Clinical manifestations of GVHD include a maculopapular skin rash, severe cytopenias (especially neutropenia), cholestatic hepatitis, gastroenteritis and fever [141,145,146]. GVHD should be considered when these clinical findings are present; however, severe drug reactions and infections may have similar presentations. The diagnosis is confirmed by skin biopsy and by chimerism studies on peripheral blood, which quantify the percentage of circulating lymphocytes of donor and recipient origin. GVHD in lung transplant recipients appears to have a high mortality rate [141]. (See "Clinical manifestations, diagnosis, and grading of acute graft-versus-host disease" and "Prevention of graft-versus-host disease".)

Risk factors for GVHD after lung transplantation have not been well described. It is hypothesized that severe impairment of recipient cell-mediated immune surveillance supports donor-derived immune cell survival. In a case report, a lung transplant recipient with pulmonary fibrosis associated with a loss of function mutation in telomerase reverse transcriptase (TERT) was found to have acute GVHD [147]. It was proposed that telomerase dysfunction resulting in impaired cell-mediated immunity increased risk for acute GVHD. (See "Pathogenesis of idiopathic pulmonary fibrosis", section on 'Telomerase-related genes'.)

DRUG-INDUCED PULMONARY TOXICITY — Pulmonary toxicity due to medications is infrequent but needs to be considered when a lung recipient develops dyspnea, deteriorating oxygen saturation, and radiographic opacities. As an example, pulmonary toxicity is associated with use of mechanistic target of rapamycin (mTOR) inhibitors such as sirolimus or everolimus. The pathogenesis is unknown and toxicity is not clearly dependent on serum levels [148,149].

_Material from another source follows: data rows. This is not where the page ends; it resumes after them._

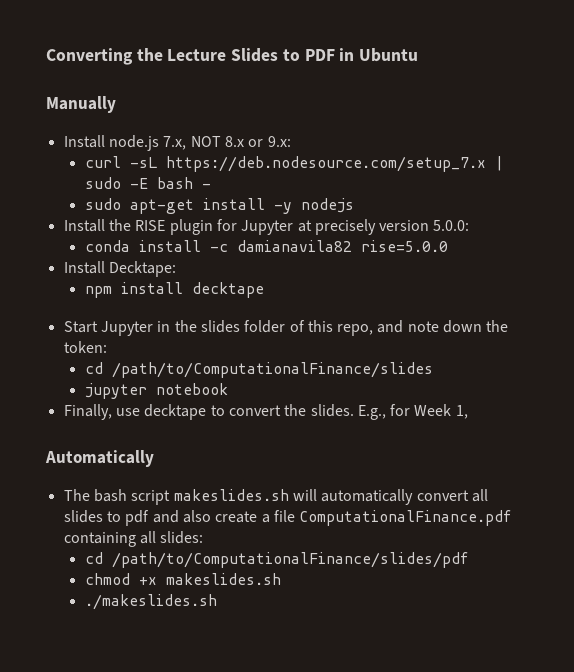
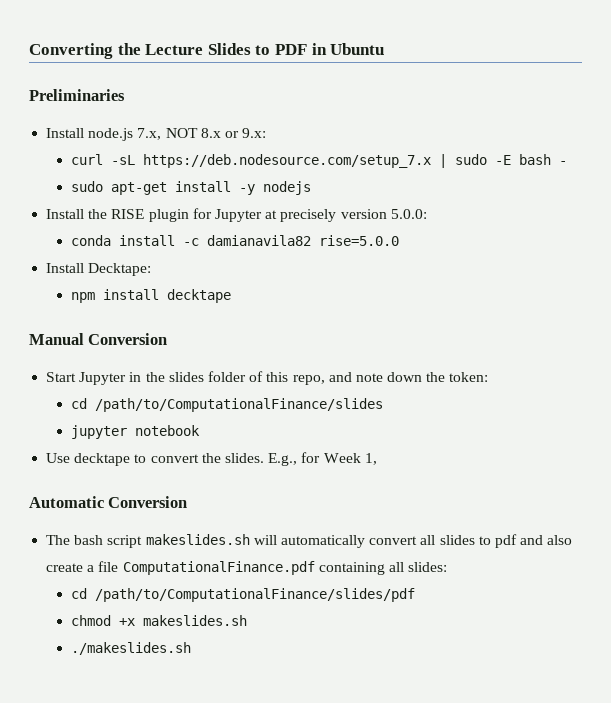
[46,96,116,113] Manually -> [29,89,125,101] Preliminaries
(264, 290) none -> [29,333,168,345] // Manual Conversion
[63,404,140,420] Finally, use -> [46,453,71,463] Use
[45,450,154,467] Automatically -> [29,496,188,508] Automatic Conversion

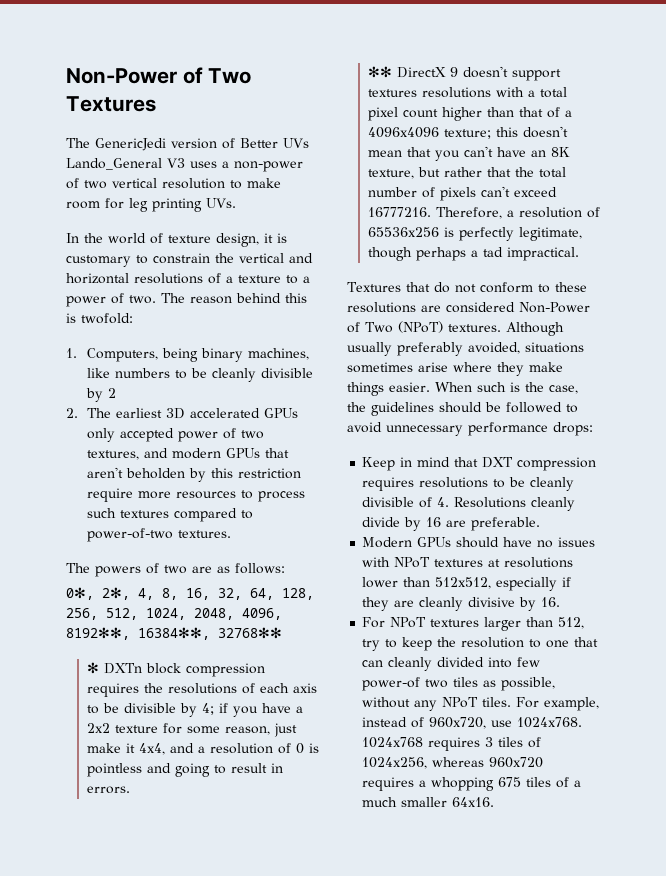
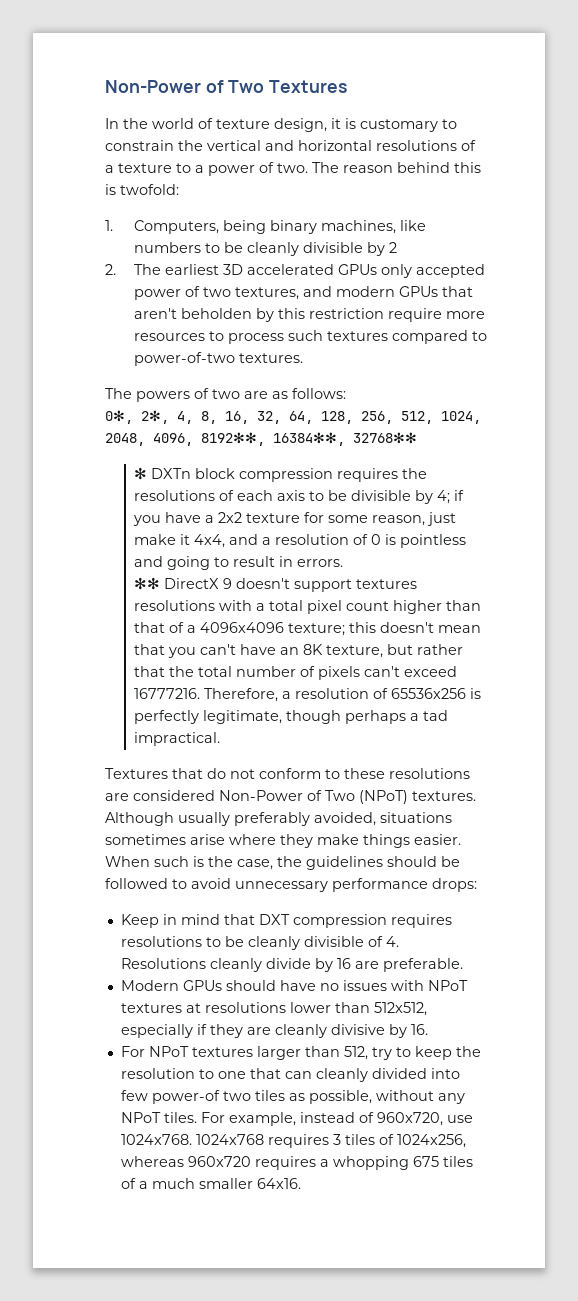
[66,138,309,151] [66,158,303,172] [66,178,281,189] [66,198,236,212] // The GenericJedi version of Better UVs Lando_General V3 uses a non-power of two vertical resolution to make room for leg printing UVs. -> (348, 86) none

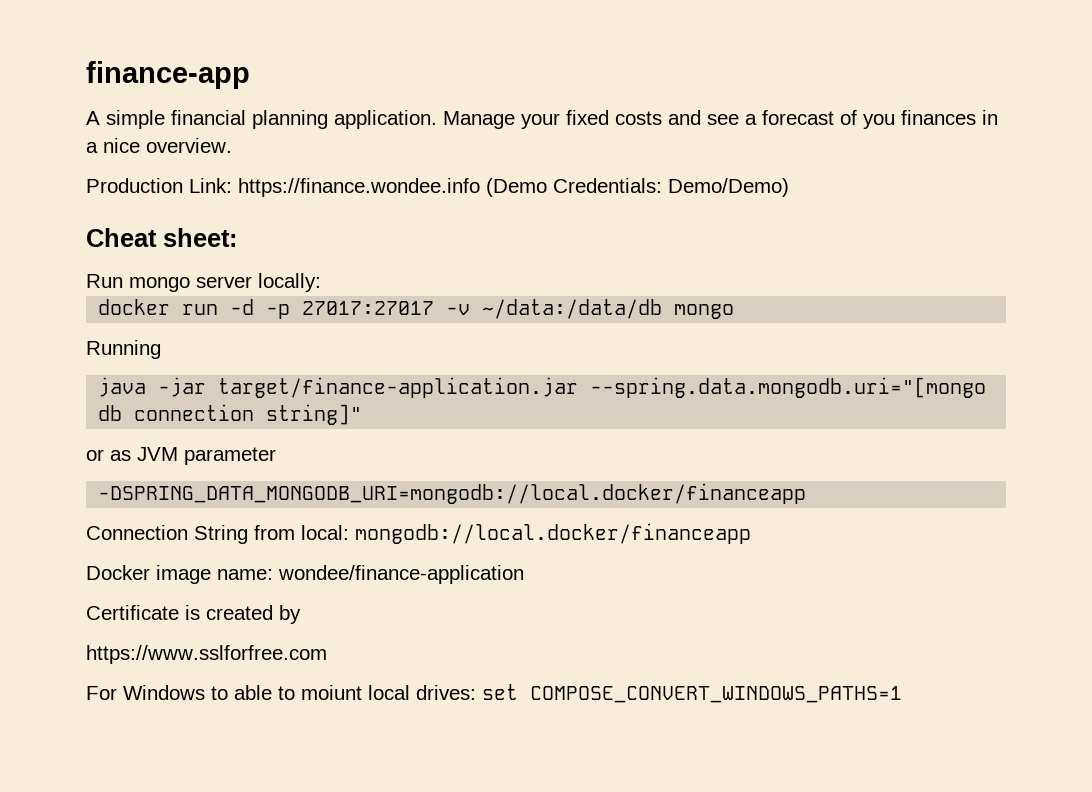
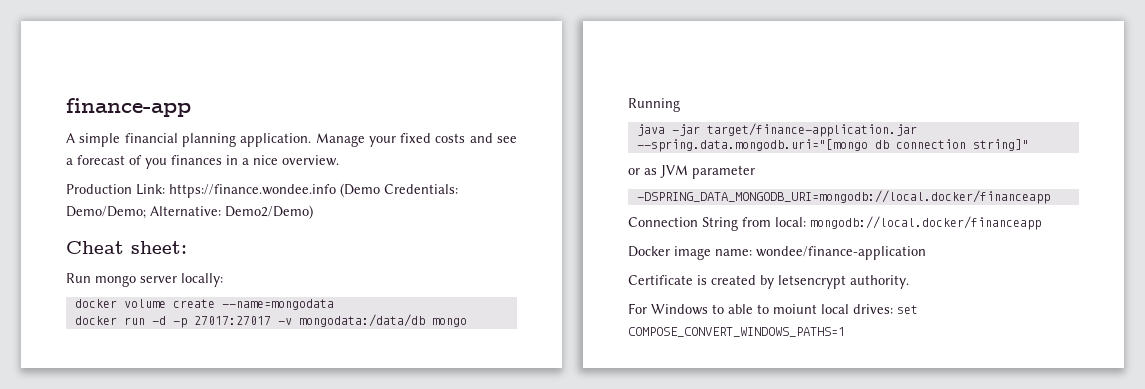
[668,178,789,197] Demo/Demo) -> [66,205,313,219] Demo/Demo; Alternative: Demo2/Demo)
(321, 282) none -> [74,299,334,310] // docker volume create --name=mongodata
[482,299,663,319] ~/data:/data/db -> [298,314,425,327] mongodata:/data/db
[86,645,327,664] // https://www.sslforfree.com -> [778,275,909,289] letsencrypt authority.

Symptoms usually develop within six months of initiating mTOR therapy, although later presentations have been reported. Patients typically present with dry cough, progressive dyspnea, fatigue and weakness. Fever and hemoptysis may also be present [150]. Radiographic abnormalities include bilateral interstitial opacities, alveolar consolidation and nodular opacities, which may persist for several months after drug cessation [149,151,152]. Lymphocytic alveolitis and, less commonly, alveolar hemorrhage are seen on analysis of bronchoalveolar lavage fluid. Histologic findings include organizing pneumonia (also known as bronchiolitis obliterans organizing pneumonia or BOOP), interstitial lymphocytic infiltrates, and sometimes alveolar hemorrhage [149,150,153]. Since mTOR inhibitor-associated pulmonary toxicity is potentially reversible (especially if recognized and treated early), it is important to consider it in the differential diagnosis of deteriorating lung function [154]. MTOR inhibitors may also be associated with increased risk of venous thromboembolism, thus the diagnosis of pulmonary embolism should be considered in patients with new onset dyspnea or hypoxemia [37]. (See "Pulmonary toxicity of molecularly targeted agents for cancer therapy", section on 'Rapamycin and analogs'.)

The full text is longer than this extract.